# ACTION ITEM
Transcribe the records from the line containing "- A constant sized array of byte values." onward, up to and including the final line, exactly and without anything else.

** Opening DATASET ENTRIES block **

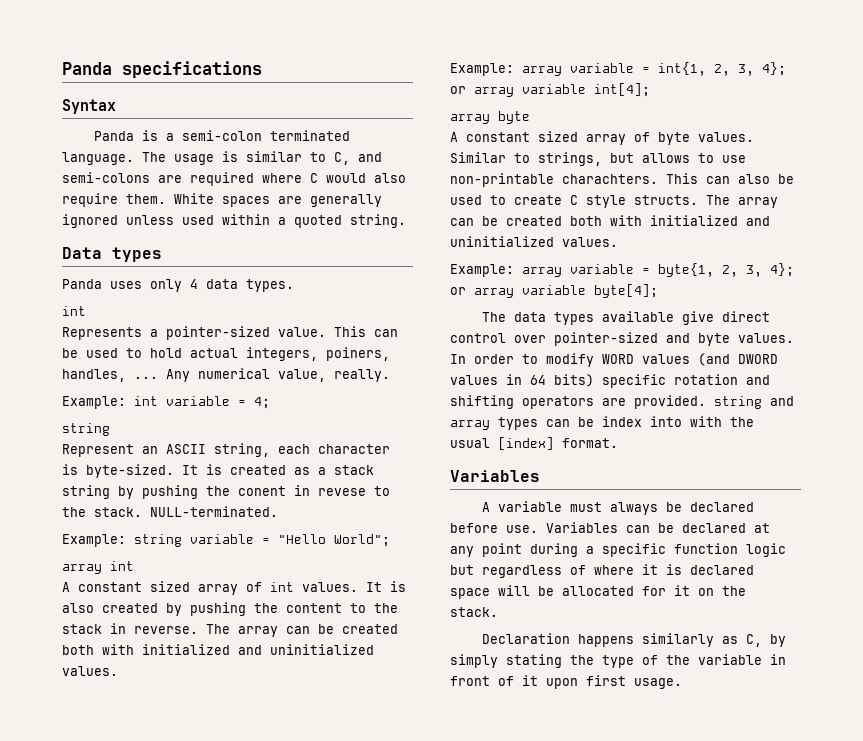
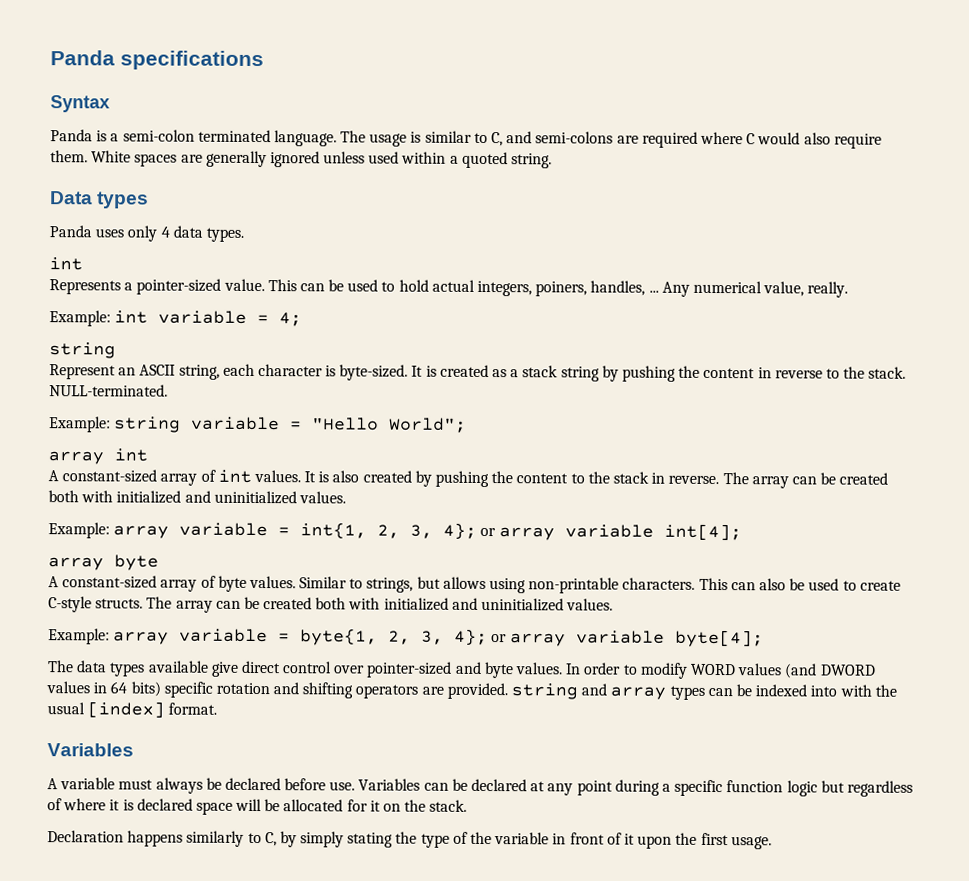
- It is created as a stack string by pushing the conent in revese to the stack.
+ It is created as a stack string by pushing the content in reverse to the stack.
- A constant sized array of int values.
+ A constant-sized array of int values.
- A constant sized array of byte values.
+ A constant-sized array of byte values.
- Similar to strings, but allows to use non-printable charachters.
+ Similar to strings, but allows using non-printable characters.
- This can also be used to create C style structs.
+ This can also be used to create C-style structs.
- In order to modify WORD values (and DWORD values in 64 bits) specific rotation and shifting operators are provided. string and array types can be index into with the usual [index] format.
+ In order to modify WORD values (and DWORD values in 64 bits) specific rotation and shifting operators are provided. string and array types can be indexed into with the usual [index] format.
- Declaration happens similarly as C, by simply stating the type of the variable in front of it upon first usage.
+ Declaration happens similarly to C, by simply stating the type of the variable in front of it upon the first usage.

** Closing DATASET ENTRIES block **

# RESULT OF THE EXERCISE
- A constant sized array of byte values.
+ A constant-sized array of byte values.
- Similar to strings, but allows to use non-printable charachters.
+ Similar to strings, but allows using non-printable characters.
- This can also be used to create C style structs.
+ This can also be used to create C-style structs.
- In order to modify WORD values (and DWORD values in 64 bits) specific rotation and shifting operators are provided. string and array types can be index into with the usual [index] format.
+ In order to modify WORD values (and DWORD values in 64 bits) specific rotation and shifting operators are provided. string and array types can be indexed into with the usual [index] format.
- Declaration happens similarly as C, by simply stating the type of the variable in front of it upon first usage.
+ Declaration happens similarly to C, by simply stating the type of the variable in front of it upon the first usage.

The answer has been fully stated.